Indivior UK Ltd. v. Dr. Reddy’s Laboratories S.A., Appeal Nos. 2020-2073, -2142 (Fed. Cir. Nov. 24, 2021)

Our Case of the Week this week focuses on the written description requirement when the patent claims a range.  The Court addressed a circumstance where the application disclosed a number of values within a range, but did not disclose the range itself.  Ultimately, the Court found claims reciting the ranges did not have written description support, but found a claim to a single value to have been supported by the written description.  This is a somewhat unusual case because it is a case involving written description support arising from an inter partes review—a procedure that does not provide Section 112 defenses.  The issue was raised here in the context of a priority date dispute in relation to continuation patent applications.

Read More.

By Nika Aldrich

ALSO THIS WEEK

The Court issued for the first time a redacted copy of a previously-sealed opinion, originally issued on October 22, 2021.

University of South Florida Research Foundation, Inc. v. FujiFilm Medical Systems U.S.A., Inc., Appeal No. 2020-1872 (Fed. Cir. Public Opinion Issued November 23, 2021)
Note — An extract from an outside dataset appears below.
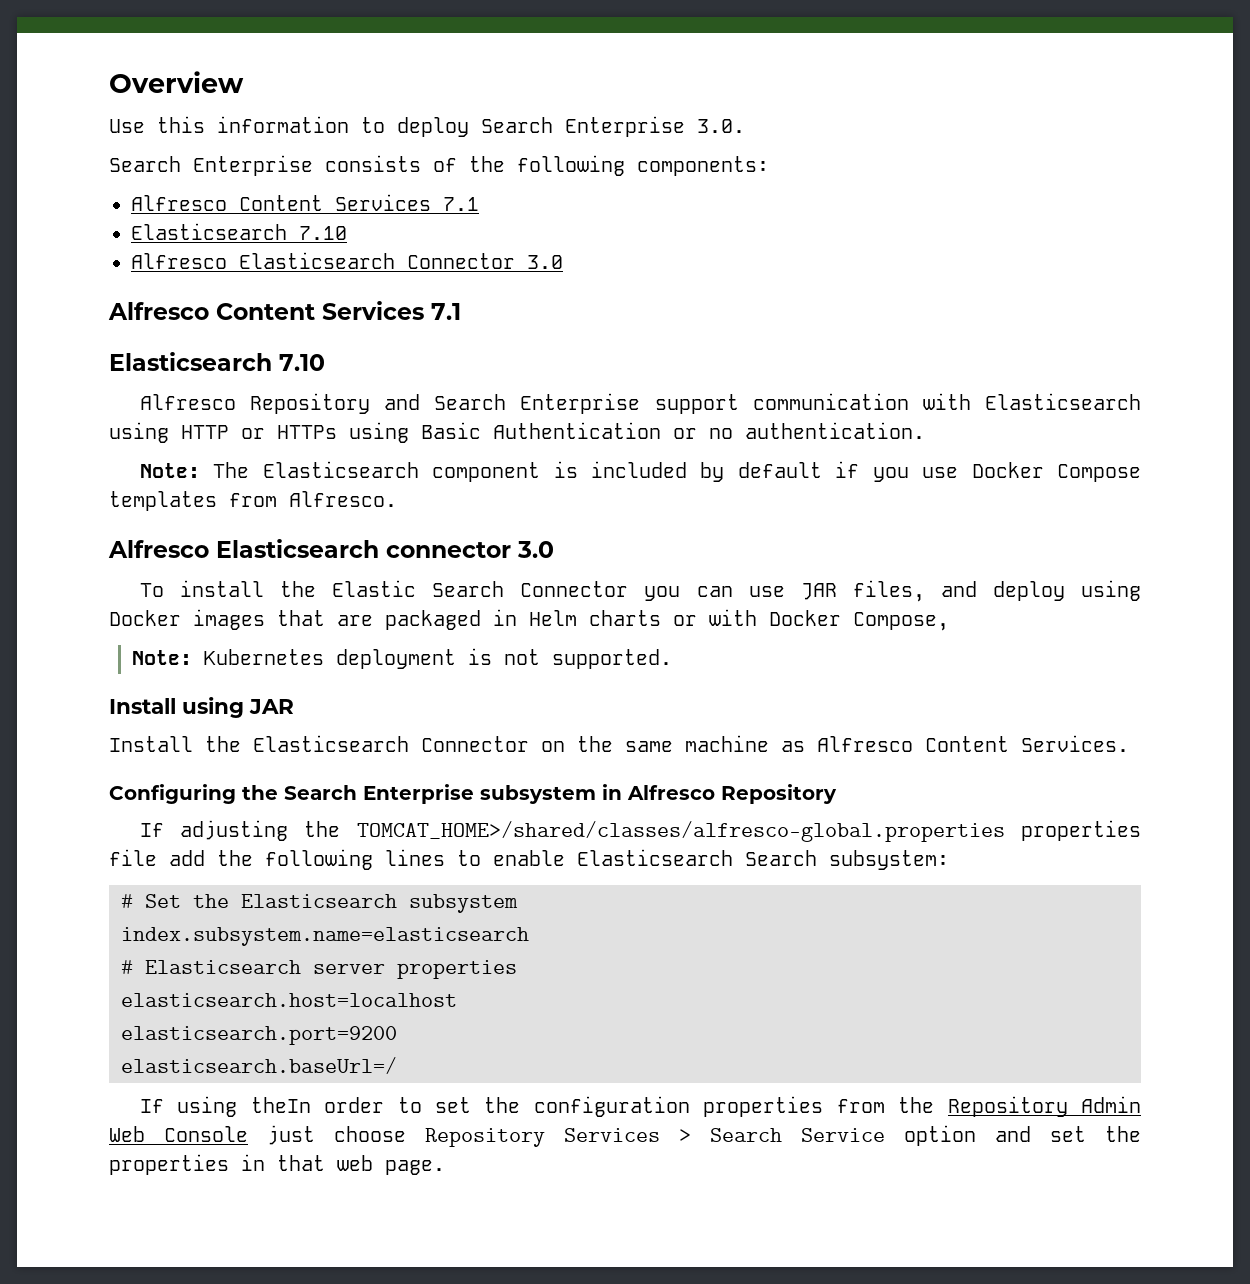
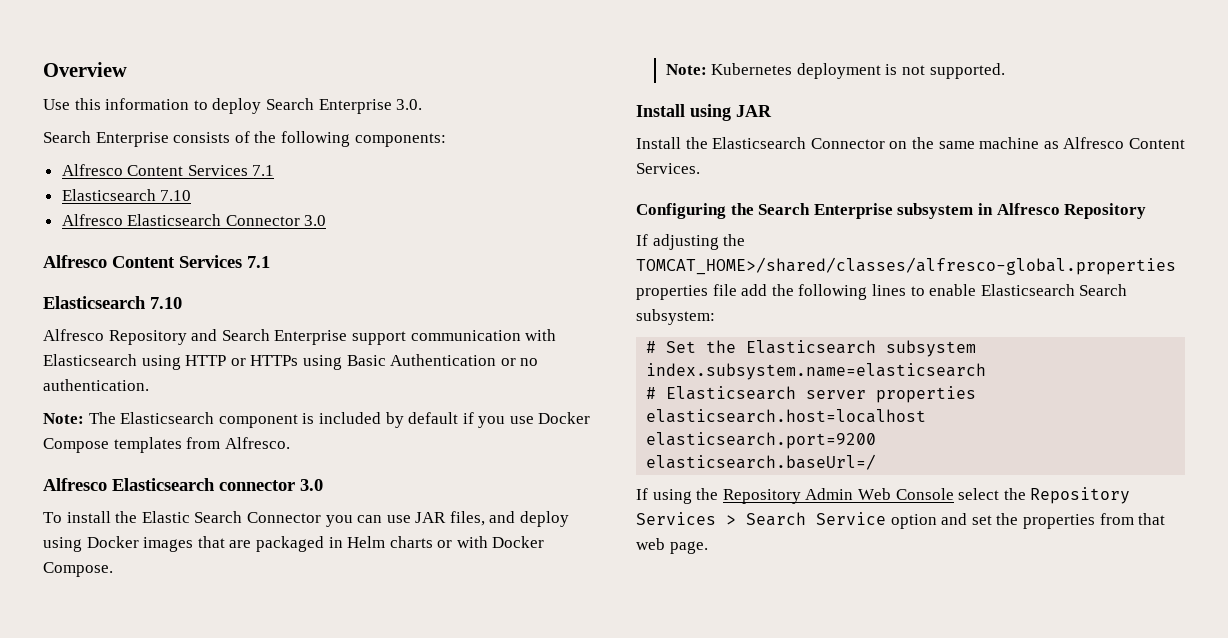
- To install the Elastic Search Connector you can use JAR files, and deploy using Docker images that are packaged in Helm charts or with Docker Compose,
+ To install the Elastic Search Connector you can use JAR files, and deploy using Docker images that are packaged in Helm charts or with Docker Compose.
- If using theIn order to set the configuration properties from the Repository Admin Web Console just choose Repository Services > Search Service option and set the properties in that web page.
+ If using the Repository Admin Web Console select the Repository Services > Search Service option and set the properties from that web page.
On an appeal from a district court order dismissing a case for lack of standing, the Federal Circuit reversed and remanded for further consideration.  The case involves statutory and Constitutional standing for a licensee of a patent.

A mere licensee of a patent does not have statutory standing to sue for infringement unless it has obtained all substantial rights in the patent.  Determining whether a licensee has obtained all substantial rights requires examining the totality of the license agreement, including two critical factors: (1) whether the licensee has obtained the exclusive right to make, use, and sell the licensed patent; and (2) whether the licensor has retained any right to sue for infringement of the licensed patent.  Where a licensor retains an option to sue for infringement (even if that option only comes into play if the licensee first elects not to sue), or where the licensee must consider the licensor’s interests when determining whether or how to sue for infringement, these factors will likely weigh against the licensee.  In this case, both license agreements under which plaintiff claimed rights were silent on whether it could sue for infringement.  The licensor, the University of South Florida, also reserved the right to make, have made, develop, import, and use the subject invention for internal research, clinical, and educational purposes. The Federal Circuit held that USFRF was a mere licensee and therefore did not have statutory standing to sue for infringement on its own.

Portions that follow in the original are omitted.